Ao contrário do que seria esperado, a criação de uma base de ADN com amostras de condenados não terá um efeito dissuasor na criminalidade. “Vai-nos tomar mais espertos” disse a maioria dos reclusos entrevistados por Helena Machado professora na Universidade do Minho, para o estudo internacional “Tracing Technologies Prisoners’Views in the Era of CSI”.

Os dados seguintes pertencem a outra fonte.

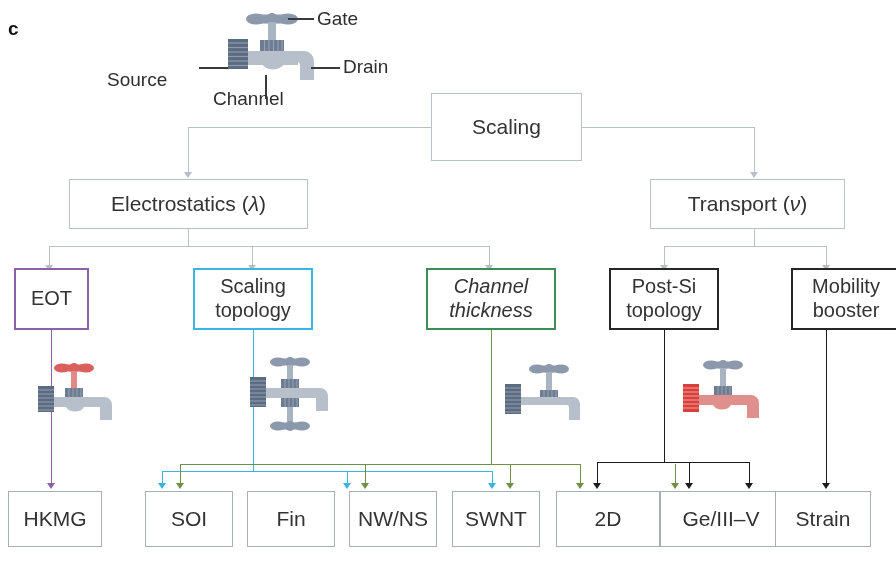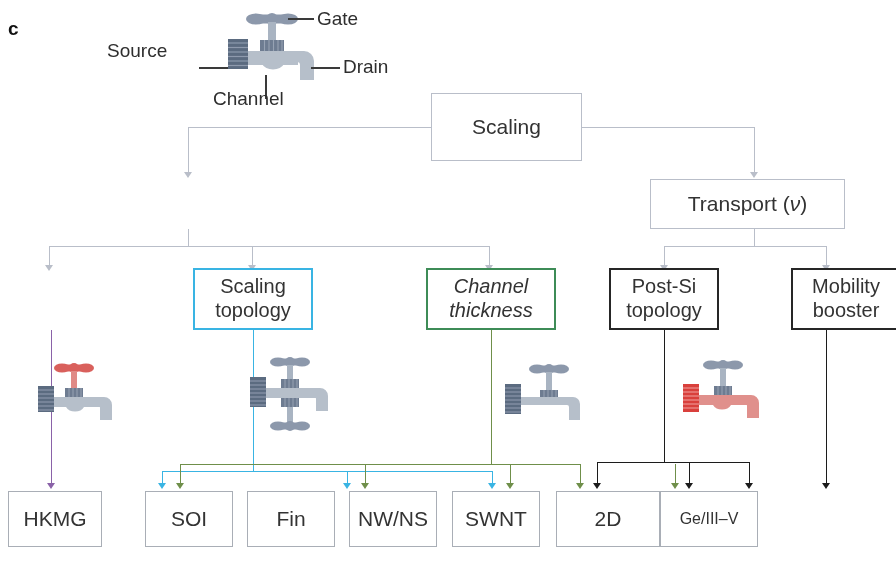--- a/index.html
+++ b/index.html
@@ -109,36 +109,41 @@
       <line x1="16" y1="57.5" x2="36" y2="57.5"></line>
     </g>
   </svg>
 
   <div class="callout-line" style="left:288px;top:18px;width:26px;height:1.6px;"></div>
   <div class="callout-line" style="left:199px;top:67px;width:29px;height:1.6px;"></div>
   <div class="callout-line" style="left:311px;top:67px;width:29px;height:1.6px;"></div>
   <div class="callout-line" style="left:265px;top:75px;width:1.6px;height:24px;"></div>
 
   <div class="callout" style="left:317px;top:8px;">Gate</div>
-  <div class="callout" style="left:107px;top:40px;">Source</div>
+  <div class="callout" style="left:107px;top:69px;">Source</div>
   <div class="callout" style="left:343px;top:56px;">Drain</div>
   <div class="callout" style="left:213px;top:88px;">Channel</div>
 
   <div class="box b-grey" style="left:431px;top:93px;width:151px;height:68px;font-size:21px;">
     <span class="lbl">Scaling</span>
   </div>
 
   <div class="ln h c-grey" style="left:188px;top:127px;width:243px;"></div>
   <div class="ln h c-grey" style="left:582px;top:127px;width:172px;"></div>
 
   <div class="ln v c-grey" style="left:188px;top:127px;height:46px;"></div>
   <div class="ln v c-grey" style="left:754px;top:127px;height:46px;"></div>
   <div class="arw a-grey" style="left:184px;top:172px;"></div>
   <div class="arw a-grey" style="left:750px;top:172px;"></div>
 
+  <div class="box b-grey" style="left:69px;top:179px;width:239px;height:50px;font-size:21px;">
+    <span class="lbl">
+      <span>Electrostatics (</span><span class="ital">λ</span><span>)</span>
+    </span>
+  </div>
 
   <div class="box b-grey" style="left:650px;top:179px;width:195px;height:50px;font-size:21px;">
     <span class="lbl">
       <span>Transport (</span><span class="ital">ν</span><span>)</span>
     </span>
   </div>
 
   <div class="ln v c-grey" style="left:188px;top:229px;height:17px;"></div>
   <div class="ln h c-grey" style="left:49px;top:246px;width:440px;"></div>
   <div class="ln v c-grey" style="left:49px;top:246px;height:20px;"></div>
@@ -148,20 +153,23 @@
   <div class="arw a-grey" style="left:248px;top:265px;"></div>
   <div class="arw a-grey" style="left:485px;top:265px;"></div>
 
   <div class="ln v c-grey" style="left:754px;top:229px;height:17px;"></div>
   <div class="ln h c-grey" style="left:664px;top:246px;width:162px;"></div>
   <div class="ln v c-grey" style="left:664px;top:246px;height:20px;"></div>
   <div class="ln v c-grey" style="left:826px;top:246px;height:20px;"></div>
   <div class="arw a-grey" style="left:660px;top:265px;"></div>
   <div class="arw a-grey" style="left:822px;top:265px;"></div>
 
+  <div class="box b-purple" style="left:14px;top:268px;width:75px;height:62px;font-size:20px;">
+    <span class="lbl">EOT</span>
+  </div>
 
   <div class="box b-cyan" style="left:193px;top:268px;width:120px;height:62px;font-size:20px;">
     <span class="lbl">Scaling topology</span>
   </div>
 
   <div class="box b-green" style="left:426px;top:268px;width:130px;height:62px;font-size:20px;">
     <span class="lbl">Channel thickness</span>
   </div>
 
   <div class="box b-black" style="left:609px;top:268px;width:110px;height:62px;font-size:20px;">
@@ -350,17 +358,20 @@
   </div>
   <div class="box b-bottom" style="left:349px;top:491px;width:88px;height:56px;font-size:21px;">
     <span class="lbl">NW/NS</span>
   </div>
   <div class="box b-bottom" style="left:452px;top:491px;width:88px;height:56px;font-size:21px;">
     <span class="lbl">SWNT</span>
   </div>
   <div class="box b-bottom" style="left:556px;top:491px;width:104px;height:56px;font-size:21px;">
     <span class="lbl">2D</span>
   </div>
-  <div class="box b-bottom" style="left:660px;top:491px;width:98px;height:56px;font-size:16px;">
+  <div class="box b-bottom" style="left:660px;top:491px;width:122px;height:56px;font-size:21px;">
     <span class="lbl">Ge/III–V</span>
   </div>
+  <div class="box b-bottom" style="left:775px;top:491px;width:96px;height:56px;font-size:21px;">
+    <span class="lbl">Strain</span>
+  </div>
 
 </div>
 
 </body></html>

O trabalho recolheu entrevistas de 57 reclusos de três prisões de Portugal e duas da Áustria, condenados por diversos crimes, nomeadamente fraude qualificada, homicídios, crimes sexuais, roubos e furtos e tráfico de droga E incidiu sobre a posição dos reclusos face à tecnologia atualmente existente, que permite recolher e tratar vestígios de ADN. “A ideia que os reclusos me transmitiram é que, perante as possibilidades tecnológicas, o crime organizado e premeditado terá maiores cautelas, para não deixar qualquer vestígio na cena do crime.”

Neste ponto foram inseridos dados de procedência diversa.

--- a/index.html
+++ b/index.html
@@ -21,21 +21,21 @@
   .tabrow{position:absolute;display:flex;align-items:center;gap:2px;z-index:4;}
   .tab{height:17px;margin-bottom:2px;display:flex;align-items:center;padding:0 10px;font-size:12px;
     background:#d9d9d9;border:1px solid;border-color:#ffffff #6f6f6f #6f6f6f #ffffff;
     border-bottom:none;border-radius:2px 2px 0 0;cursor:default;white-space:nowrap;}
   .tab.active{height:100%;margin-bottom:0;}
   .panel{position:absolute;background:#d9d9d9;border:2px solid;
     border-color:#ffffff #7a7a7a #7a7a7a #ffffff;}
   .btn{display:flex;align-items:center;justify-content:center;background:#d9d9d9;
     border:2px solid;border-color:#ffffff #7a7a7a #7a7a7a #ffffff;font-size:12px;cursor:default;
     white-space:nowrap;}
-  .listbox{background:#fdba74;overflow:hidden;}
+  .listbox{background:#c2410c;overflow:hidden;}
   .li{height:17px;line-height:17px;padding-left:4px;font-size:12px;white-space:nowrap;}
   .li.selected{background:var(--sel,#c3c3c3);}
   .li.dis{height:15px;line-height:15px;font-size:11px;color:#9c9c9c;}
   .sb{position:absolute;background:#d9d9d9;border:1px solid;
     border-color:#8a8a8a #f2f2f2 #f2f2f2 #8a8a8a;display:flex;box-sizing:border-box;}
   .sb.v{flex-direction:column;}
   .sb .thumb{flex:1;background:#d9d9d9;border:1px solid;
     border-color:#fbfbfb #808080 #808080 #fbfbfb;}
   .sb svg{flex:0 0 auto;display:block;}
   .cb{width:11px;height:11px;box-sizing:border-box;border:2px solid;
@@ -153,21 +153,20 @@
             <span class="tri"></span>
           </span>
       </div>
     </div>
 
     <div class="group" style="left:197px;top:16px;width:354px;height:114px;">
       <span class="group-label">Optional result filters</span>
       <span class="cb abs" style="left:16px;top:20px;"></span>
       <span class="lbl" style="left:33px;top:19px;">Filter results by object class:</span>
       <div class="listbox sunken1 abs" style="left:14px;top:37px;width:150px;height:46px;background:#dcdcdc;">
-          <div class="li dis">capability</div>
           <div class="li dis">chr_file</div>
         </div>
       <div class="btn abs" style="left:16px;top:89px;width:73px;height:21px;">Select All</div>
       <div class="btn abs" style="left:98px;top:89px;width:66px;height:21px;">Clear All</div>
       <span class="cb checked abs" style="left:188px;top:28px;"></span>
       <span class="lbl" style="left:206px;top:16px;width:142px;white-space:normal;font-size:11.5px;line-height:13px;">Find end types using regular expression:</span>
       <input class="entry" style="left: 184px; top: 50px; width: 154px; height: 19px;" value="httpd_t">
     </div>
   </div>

“Os reclusos não acreditam que a criação de grandes bases de dados com informação genética de suspeitos e de condenados possa vir a diminuir a criminalidade”, acrescentou. O mesmo, salientou Helena Machado, não se passará com o chamado criminoso comum. “Este age por impulso, pela necessidade imediata, não têm tempo nem consciência para preparar o crime.”

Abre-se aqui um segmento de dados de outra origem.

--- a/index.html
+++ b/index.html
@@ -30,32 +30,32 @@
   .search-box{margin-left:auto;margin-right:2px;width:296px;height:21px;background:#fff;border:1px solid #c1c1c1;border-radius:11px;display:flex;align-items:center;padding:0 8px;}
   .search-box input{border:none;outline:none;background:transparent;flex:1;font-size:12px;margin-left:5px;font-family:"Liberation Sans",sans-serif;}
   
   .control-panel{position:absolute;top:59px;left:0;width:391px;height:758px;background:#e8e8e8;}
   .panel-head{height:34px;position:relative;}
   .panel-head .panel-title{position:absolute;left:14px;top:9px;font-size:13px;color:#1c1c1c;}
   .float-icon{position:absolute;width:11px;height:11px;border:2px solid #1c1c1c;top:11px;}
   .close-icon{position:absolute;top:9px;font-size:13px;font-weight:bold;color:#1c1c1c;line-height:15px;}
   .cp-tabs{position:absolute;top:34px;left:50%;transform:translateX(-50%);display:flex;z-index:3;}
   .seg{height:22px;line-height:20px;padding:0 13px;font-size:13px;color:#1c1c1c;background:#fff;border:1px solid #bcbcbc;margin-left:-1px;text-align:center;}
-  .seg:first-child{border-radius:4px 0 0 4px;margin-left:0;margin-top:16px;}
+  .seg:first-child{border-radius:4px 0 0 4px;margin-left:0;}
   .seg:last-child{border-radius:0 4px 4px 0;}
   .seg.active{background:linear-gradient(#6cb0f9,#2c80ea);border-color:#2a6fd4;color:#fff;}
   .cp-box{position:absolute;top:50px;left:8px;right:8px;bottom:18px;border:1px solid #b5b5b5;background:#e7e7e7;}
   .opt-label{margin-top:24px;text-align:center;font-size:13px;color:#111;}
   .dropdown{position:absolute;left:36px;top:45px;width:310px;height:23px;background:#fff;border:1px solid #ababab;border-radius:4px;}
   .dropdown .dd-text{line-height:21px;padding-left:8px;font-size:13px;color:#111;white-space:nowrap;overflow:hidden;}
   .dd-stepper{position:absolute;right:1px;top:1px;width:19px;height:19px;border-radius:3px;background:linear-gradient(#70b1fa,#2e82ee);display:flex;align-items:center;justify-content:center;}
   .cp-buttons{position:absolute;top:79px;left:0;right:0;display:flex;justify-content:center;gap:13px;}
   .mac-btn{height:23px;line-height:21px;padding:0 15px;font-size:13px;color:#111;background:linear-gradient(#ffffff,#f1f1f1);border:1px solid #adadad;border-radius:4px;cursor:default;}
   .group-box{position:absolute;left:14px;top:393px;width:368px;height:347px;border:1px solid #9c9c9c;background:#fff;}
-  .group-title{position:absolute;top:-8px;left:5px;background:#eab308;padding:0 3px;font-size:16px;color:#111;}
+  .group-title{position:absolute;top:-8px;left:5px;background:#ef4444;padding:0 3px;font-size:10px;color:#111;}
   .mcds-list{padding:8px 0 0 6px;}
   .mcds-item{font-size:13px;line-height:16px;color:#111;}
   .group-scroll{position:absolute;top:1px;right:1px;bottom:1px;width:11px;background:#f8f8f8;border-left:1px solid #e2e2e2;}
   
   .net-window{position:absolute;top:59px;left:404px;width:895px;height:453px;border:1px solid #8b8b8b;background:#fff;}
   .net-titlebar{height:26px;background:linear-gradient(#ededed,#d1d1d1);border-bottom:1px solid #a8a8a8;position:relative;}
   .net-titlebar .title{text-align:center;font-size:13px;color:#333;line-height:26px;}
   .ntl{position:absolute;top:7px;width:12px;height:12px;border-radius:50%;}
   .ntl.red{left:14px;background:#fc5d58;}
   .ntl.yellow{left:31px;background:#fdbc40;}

Para além da despreocupação quanto à recolha de vestígios de ADN, os reclusos entrevistados pela investigadora do Instituto de Ciência Sociais da Universidade do Minho manifestaram ainda uma preocupação: que os vestígios de ADN guardados nas bases de dados sejam”utilizados pelos policias para plantar provas”.
“Não foi uma preocupação exclusiva dos reclusos portugueses. Na Áustria, onde também foram realizadas entrevistas, o mesmo receio foi manifestado”, adiantou ao DN Helena Machado, acrescentando que nos Estados Unidos “já há prova” de tal ter acontecido.
Do outro lado — polícias e magistrados —, a investigadora recolheu a garantia de que a prova do ADN, por si só, não basta: “Atualmente, os investigadores estão muito pressionados pela realidade do CSI’ de que basta um cabelo para se descobrir o criminoso. Porém, não é bem assim: todos asseguraram que, em Portugal, os vestígios de ADN até nem são considerados fundamentais, sendo completados com outras provas, como impressões digitais, testemunhais e outras recolhidas pela investigação.”
As entrevistas a polícias e magistrados serão publicadas num segundo livro.
PERFIL
Investigadora da sociologia do crime
Helena Machado é professora e diretora do mestrado Crime, Diferença e Desigualdade, do Departamento de Sociologia da Universidade do Minho. É autora de diversos trabalhos sobre os Impactos políticos, sociais e culturais da utilização de tecnologia de ADN com objetivos forenses e coordenadora de projetos Interdisciplinares sobre a área. Já publicou Manual de Sociologia do Crime e Justiça, Direito e Média. Tópicos de Sociologia. Publicou ainda vários artigos sobre as Implicações éticas e sociais da utilização de Informação genética em sede de Investigação criminal.